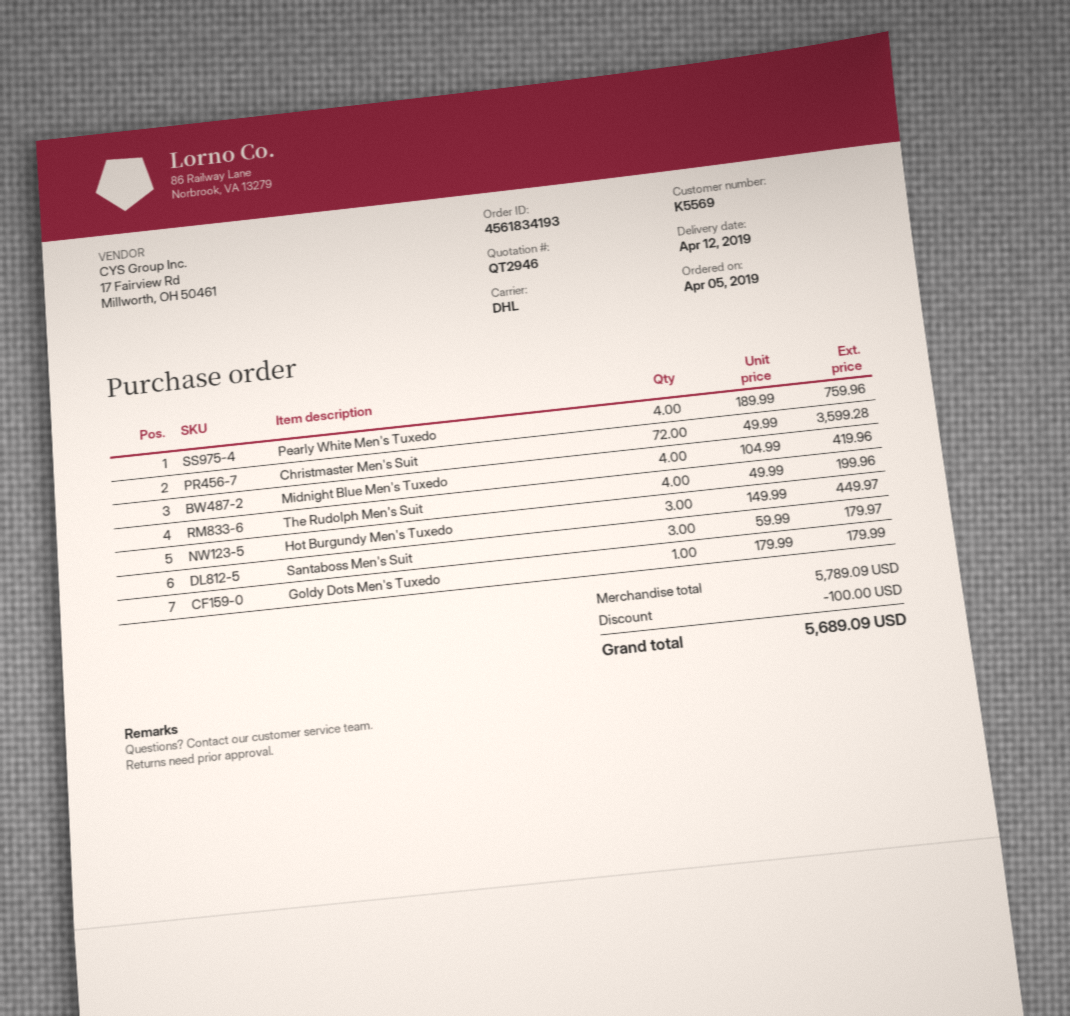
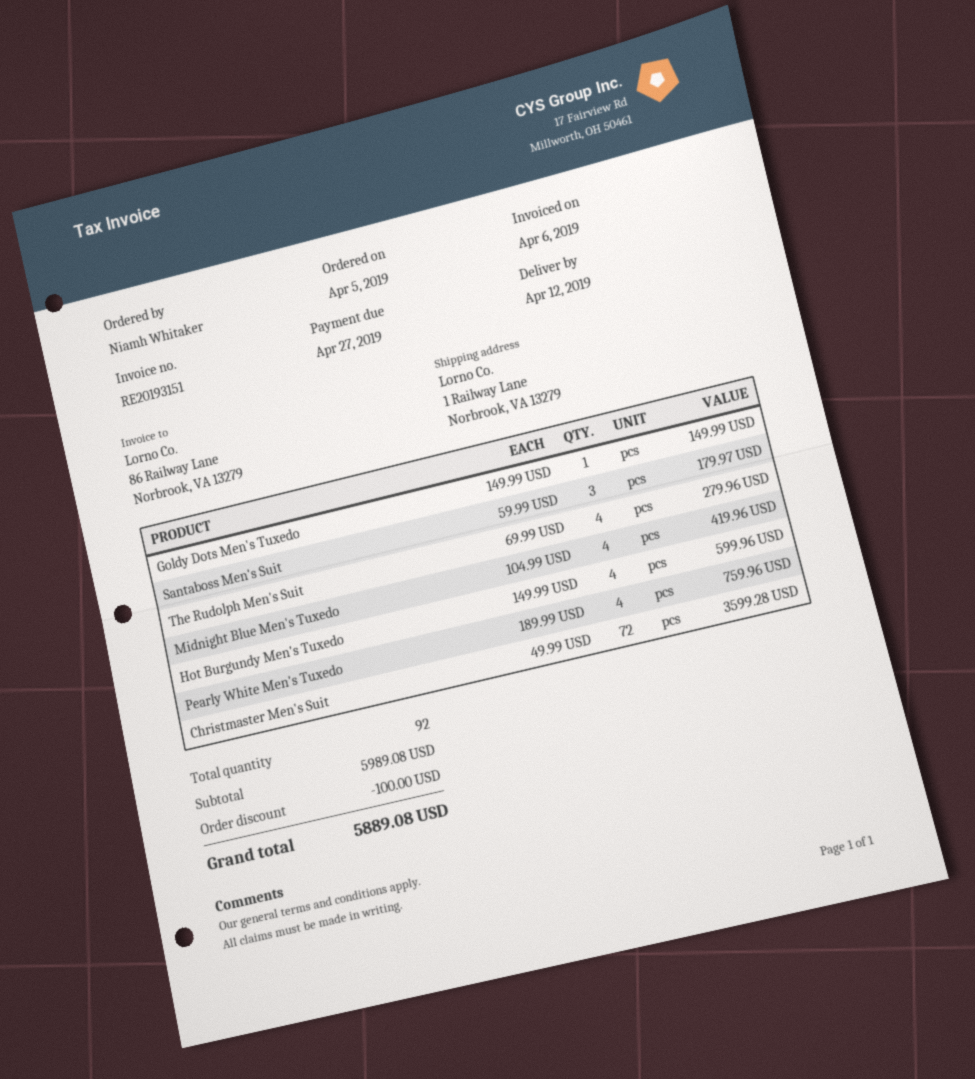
The Rudolph Men's Suit: 4 x 49.99 = 199.96 -> 4 x 69.99 = 279.96
Hot Burgundy Men's Tuxedo: 3 x 149.99 = 449.97 -> 4 x 149.99 = 599.96
Goldy Dots Men's Tuxedo: 1 x 179.99 = 179.99 -> 1 x 149.99 = 149.99
subtotal: 5789.09 -> 5989.08
total: 5689.09 -> 5889.08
· · · ·
--- TASK TO CARRY OUT ---
Would you output the listing above verbatim, without its pictures?

--- SOLUTION FOR THIS TASK ---
The Rudolph Men's Suit: 4 x 49.99 = 199.96 -> 4 x 69.99 = 279.96
Hot Burgundy Men's Tuxedo: 3 x 149.99 = 449.97 -> 4 x 149.99 = 599.96
Goldy Dots Men's Tuxedo: 1 x 179.99 = 179.99 -> 1 x 149.99 = 149.99
subtotal: 5789.09 -> 5989.08
total: 5689.09 -> 5889.08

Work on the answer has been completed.